Some advices related to building these CUDA-specific components, tentatively adressing common pitfalls. Please make sure that:

  • NVCC and the current CUDA runtime match. Depending on your setup, you may be able to change the CUDA runtime with module unload cuda module load cuda/xx.x, possibly also nvcc
  • the version of GCC that you're using matches the current NVCC capabilities
  • the TORCH_CUDA_ARCH_LIST env variable is set to the architures that you want to support. A suggested setup (slow to build but comprehensive) is export TORCH_CUDA_ARCH_LIST="6.0;6.1;6.2;7.0;7.2;8.0;8.6"

Triton

Some parts of xFormers use Triton, and will only expose themselves if Triton is installed, and a compatible GPU is present (nVidia GPU with tensor cores). If Triton was not installed as part of the testing procedure, you can install it directly by running pip install triton. You can optionally test that the installation is successful by running one of the Triton-related benchmarks, for instance python3 xformers/benchmarks/benchmnark_triton_softmax.py

Triton will cache the compiled kernels to /tmp/triton by default. If this becomes an issue, this path can be specified through the TRITON_CACHE_DIR environment variable.

Testing the installation

This will run a benchmark of the attention mechanisms exposed by xFormers, and generate a runtime and memory plot. If this concludes without errors, the installation is successful. This step is optional, and you will need some extra dependencies for it to be able to go through : pip install -r requirements-benchmark.txt.

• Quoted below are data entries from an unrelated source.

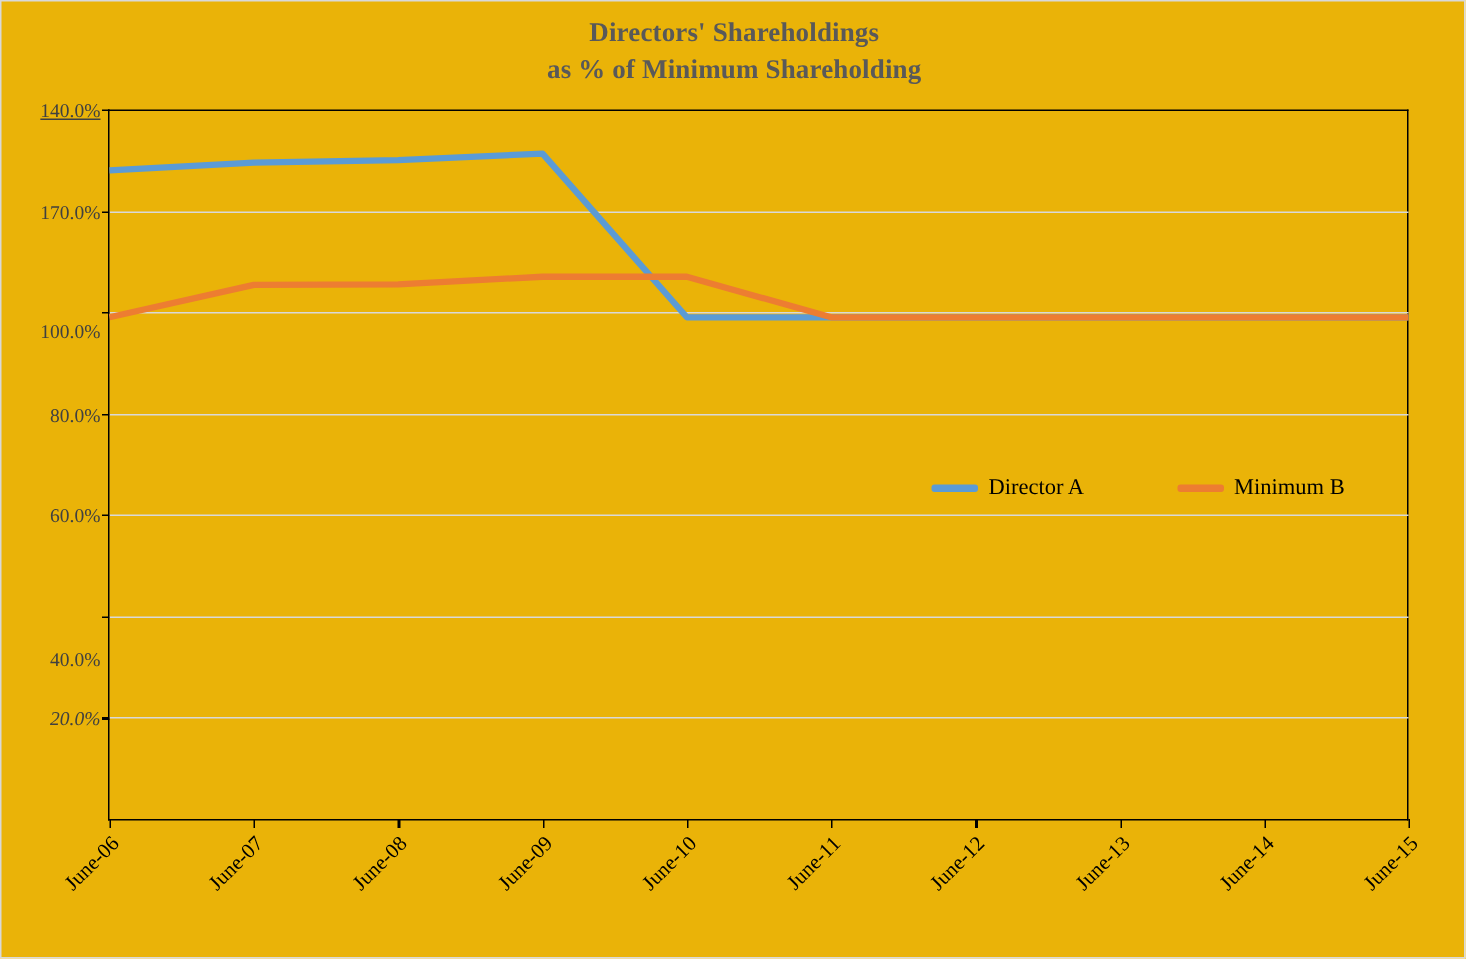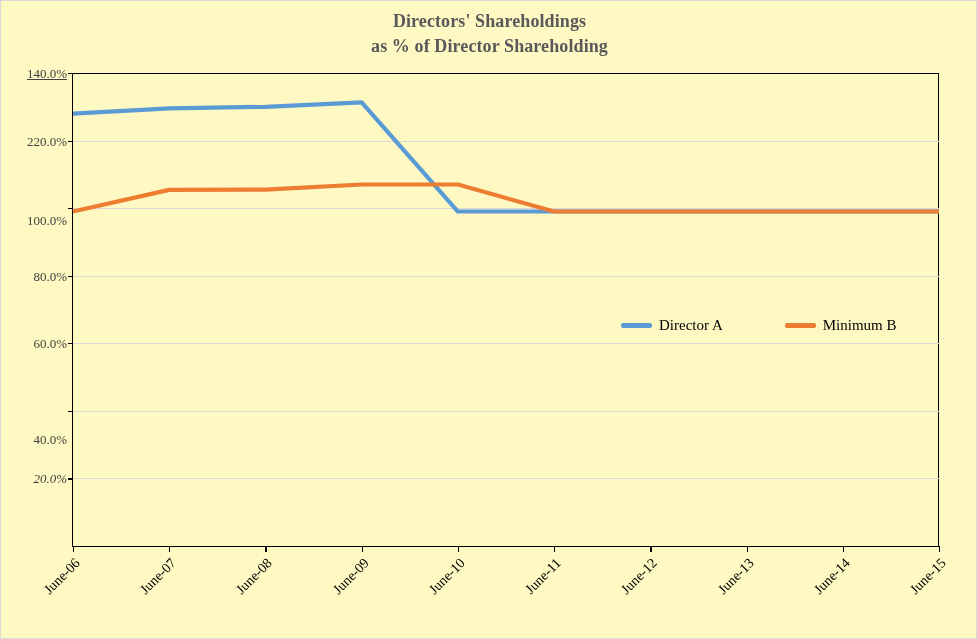--- a/index.html
+++ b/index.html
@@ -12,21 +12,21 @@
     height: 639px;
     font-family: "Liberation Serif", serif;
     overflow: hidden;
   }
   #chart-root {
     position: relative;
     width: 977px;
     height: 639px;
     box-sizing: border-box;
     border: 1px solid #d9d9d9;
-    background: #fef9c3;
+    background: #eab308;
   }
   
   #chart-title {
     position: absolute;
     left: 0;
     top: 8px;
     width: 977px;
     text-align: center;
     color: #595959;
     font-family: "Liberation Serif", serif;
@@ -154,21 +154,21 @@
     overflow: visible;
   }
 </style>
 </head>
 <body>
 
 <div id="chart-root">
 
   <div id="chart-title">
     <span class="line">Directors' Shareholdings</span>
-    <span class="line">as % of Director Shareholding</span>
+    <span class="line">as % of Minimum Shareholding</span>
   </div>
 
   <div id="plot-area">
 
     <div id="plot-frame">
       <div class="axis-line" id="top-border-line"></div>
       <div class="axis-line" id="right-border-line"></div>
       <div class="axis-line" id="y-axis-line"></div>
       <div class="axis-line" id="x-axis-line"></div>
       <div id="gridlines">
@@ -215,21 +215,21 @@
       <div class="legend-entry">
         <span class="legend-swatch" style="background: rgb(237, 125, 49);"></span>
         <span class="legend-text">Minimum B</span>
       </div>
     </div>
 
   </div>
 
   <div id="y-axis-labels">
       <div class="y-label" style="left: 2px; top: 66px; right: auto; text-decoration: underline;">140.0%</div>
-      <div class="y-label" style="left: 2px; top: 133.571px; right: auto;">220.0%</div>
+      <div class="y-label" style="left: 2px; top: 133.571px; right: auto;">170.0%</div>
       <div class="y-label" style="left: 2px; top: 201.143px; right: auto; margin-top: 12px;">100.0%</div>
       <div class="y-label" style="left: 2px; top: 268.714px; right: auto;">80.0%</div>
       <div class="y-label" style="left: 2px; top: 336.286px; right: auto;">60.0%</div>
       <div class="y-label" style="left: 2px; top: 403.857px; right: auto; margin-top: 28px;">40.0%</div>
       <div class="y-label" style="left: 2px; top: 471.429px; right: auto; font-style: italic;">20.0%</div>
     </div>
   <div id="x-axis-labels">
       <div class="x-label" style="left: 12px; top: 555px; width: 60px; text-align: right;">June-06</div>
       <div class="x-label" style="left: 108.222px; top: 555px; width: 60px; text-align: right;">June-07</div>
       <div class="x-label" style="left: 204.444px; top: 555px; width: 60px; text-align: right;">June-08</div>

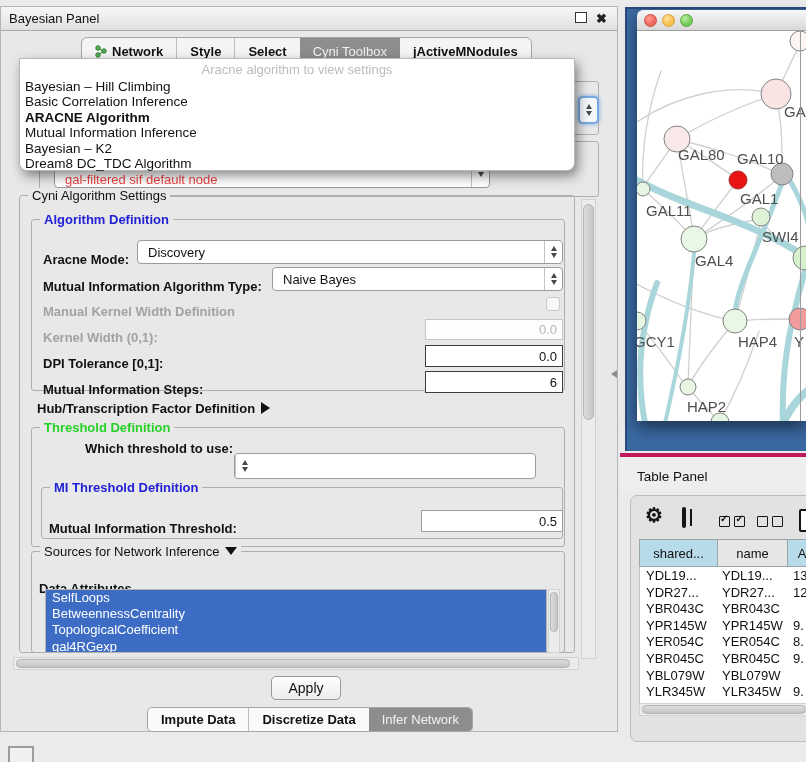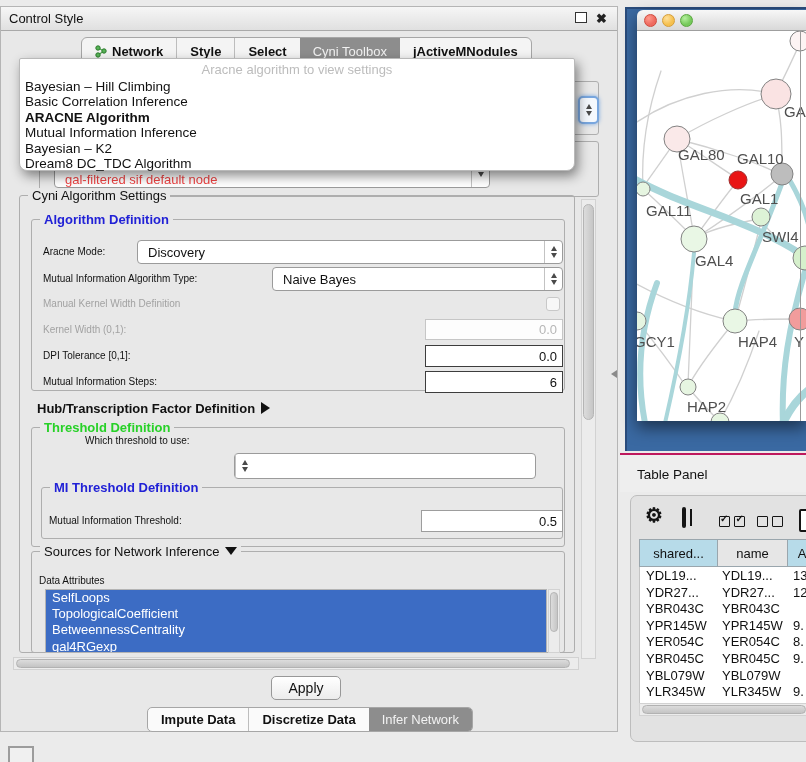--- a/index.html
+++ b/index.html
@@ -25,21 +25,21 @@
               border-radius:2px 2px 8px 8px;box-shadow:3px 5px 12px rgba(0,0,0,.45);z-index:40;box-sizing:border-box;}
   #algo-placeholder{text-align:center;color:#bcbcbc;font-size:13px;padding-top:3px;height:17px;}
   .algo-item{font-size:13.5px;line-height:15.4px;padding-left:5px;white-space:nowrap;}
   .algo-item.bold{font-weight:bold;}
   
   .grp{border:1px solid #aeaeae;border-radius:3px;box-sizing:border-box;}
   .gt{position:absolute;top:-8px;left:8px;background:#e8e8e8;padding:0 4px;font-size:13px;white-space:nowrap;}
   .gt.blue{color:#2121d6;font-weight:bold;}
   .gt.green{color:#27d127;font-weight:bold;}
   
-  .lb{position:absolute;font-size:10px;font-weight:normal;white-space:nowrap;}
+  .lb{position:absolute;font-size:13px;font-weight:bold;white-space:nowrap;margin-top:6px;}
   .lb.dis{color:#a2a2a2;}
   .combo{position:absolute;display:flex;align-items:center;background:#fff;border:1px solid #9b9b9b;
          border-radius:4px;font-size:13px;box-sizing:border-box;}
   .combo .cv{flex:1;padding-left:10px;white-space:nowrap;overflow:hidden;}
   .combo .stp{width:17px;align-self:stretch;border-left:1px solid #c3c3c3;display:flex;flex-direction:column;
               align-items:center;justify-content:center;gap:2px;}
   .arr-up{width:0;height:0;border-left:3.5px solid transparent;border-right:3.5px solid transparent;border-bottom:5px solid #4a4a4a;}
   .arr-dn{width:0;height:0;border-left:3.5px solid transparent;border-right:3.5px solid transparent;border-top:5px solid #4a4a4a;}
   .combo.dis .cv{color:#ef4444;}
   input.fld{position:absolute;background:#fff;border:1px solid #9d9d9d;font-size:13px;text-align:right;
@@ -67,21 +67,21 @@
   #mactitle{left:0;top:0;width:100%;height:21px;background:linear-gradient(#f7f7f7,#d8d8d8);
             border-bottom:1px solid #9f9f9f;border-radius:6px 0 0 0;box-sizing:border-box;}
   .light{position:absolute;top:4px;width:13px;height:13px;border-radius:50%;box-sizing:border-box;}
   #netcanvas{left:0;top:21px;width:169px;height:390px;background:#fff;overflow:hidden;}
   .nlabel{font-size:15px;fill:#4f4f4f;font-family:"Liberation Sans",sans-serif;}
   .node{stroke:#828282;stroke-width:1;}
   .node.red{stroke:#a03030;}
   .edge{fill:none;stroke:#a9d6da;stroke-linecap:round;}
   .gedge{fill:none;stroke:#d0d0d0;stroke-width:1.3;stroke-linecap:round;}
   
-  #tp-bar{left:620px;top:453px;width:186px;height:39px;background:#eeeeee;border-top:2px solid #be185d;box-sizing:border-box;}
+  #tp-bar{left:620px;top:453px;width:186px;height:39px;background:#eeeeee;border-top:4px solid #be185d;box-sizing:border-box;}
   #tp-title{position:absolute;left:17px;top:12px;font-size:13.5px;}
   #tablewin{left:630px;top:495px;width:184px;height:247px;background:#e2e2e2;border:1px solid #bdbdbd;border-radius:7px;box-sizing:border-box;}
   .tico{position:absolute;top:13px;}
   .pane-ic{width:16px;height:16px;border:2px solid #151515;border-radius:3px;position:relative;}
   .pane-ic::after{content:"";position:absolute;left:6px;top:0;bottom:0;width:2px;background:#151515;}
   .cbx{display:inline-block;width:9px;height:9px;border:1.5px solid #151515;border-radius:1px;position:relative;vertical-align:middle;}
   .cbx.on::after{content:"\2713";position:absolute;left:0px;top:-4px;font-size:10px;font-weight:bold;}
   .page-ic{width:15px;height:19px;border:2px solid #151515;border-radius:2px;background:#fff;}
   .hcell{position:absolute;top:0;height:100%;display:flex;align-items:center;justify-content:center;
          font-size:13px;box-sizing:border-box;border-right:1px solid #9aa6ad;}
@@ -89,21 +89,21 @@
   .tcell{position:absolute;top:0;}
 </style>
 </head>
 <body>
 
 <div id="screen">
 
   <div id="cpanel" class="abs">
 
     <div id="cp-titlebar" class="abs">
-      <span id="cp-title">Control Style</span>
+      <span id="cp-title">Bayesian Panel</span>
       <span id="float-ic" class="tb-ic"></span>
       <span id="close-ic" class="tb-ic">✖</span>
     </div>
 
     <div class="segbar abs" style="left:80px;top:30px;height:27px;">
       <div class="seg">
         <svg width="12" height="13" viewBox="0 0 12 13">
           <line x1="3" y1="3" x2="9" y2="6" stroke="#4aa34a" stroke-width="1.2"></line>
           <line x1="3" y1="10" x2="9" y2="6" stroke="#4aa34a" stroke-width="1.2"></line>
           <circle cx="3" cy="3" r="2.2" fill="#57b457" stroke="#2f7a2f"></circle>
@@ -203,22 +203,22 @@
     </div>
     <span class="lb" style="left:48px;top:508px;">Mutual Information Threshold:</span>
     <input class="fld abs" style="left: 420px; top: 503px; width: 142px; height: 22px;" readonly="" value="0.5">
 
     <div class="grp abs" style="left:30px;top:544px;width:534px;height:102px;">
       <span class="gt"><span>Sources for Network Inference</span><span class="tri-d"></span></span>
     </div>
     <span class="lb" style="left:38px;top:568px;">Data Attributes</span>
     <div id="attr-list" class="abs" style="left:44px;top:582px;width:502px;height:64px;">
       <div class="attr-item">SelfLoops</div>
+      <div class="attr-item">BetweennessCentrality</div>
       <div class="attr-item">TopologicalCoefficient</div>
-      <div class="attr-item">BetweennessCentrality</div>
       <div class="attr-item">gal4RGexp</div>
     </div>
     <div class="sbar-v abs" style="left:547px;top:582px;width:12px;height:64px;">
       <span class="thumb" style="top:2px;height:38px;"></span>
     </div>
 
     <div class="sbar-v abs" style="left:580px;top:192px;width:15px;height:460px;">
       <span class="thumb" style="top:4px;height:214px;"></span>
     </div>
     <div class="sbar-h abs" style="left:12px;top:650px;width:566px;height:13px;">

Once this is done, you can run this particular benchmark as follows:

python3 xformers/benchmarks/benchmark_encoder.py --activations relu  --plot -emb 256 -bs 32 -heads 16

Using xFormers

Transformers key concepts

Let's start from a classical overview of the Transformer architecture (illustration from Lin et al,, "A Survey of Transformers")

You'll find the key repository boundaries in this illustration: a Transformer is generally made of a collection of attention mechanisms, embeddings to encode some positional information, feed-forward blocks and a residual path (typically referred to as pre- or post- layer norm). These boundaries do not work for all models, but we found in practice that given some accomodations it could capture most of the state of the art.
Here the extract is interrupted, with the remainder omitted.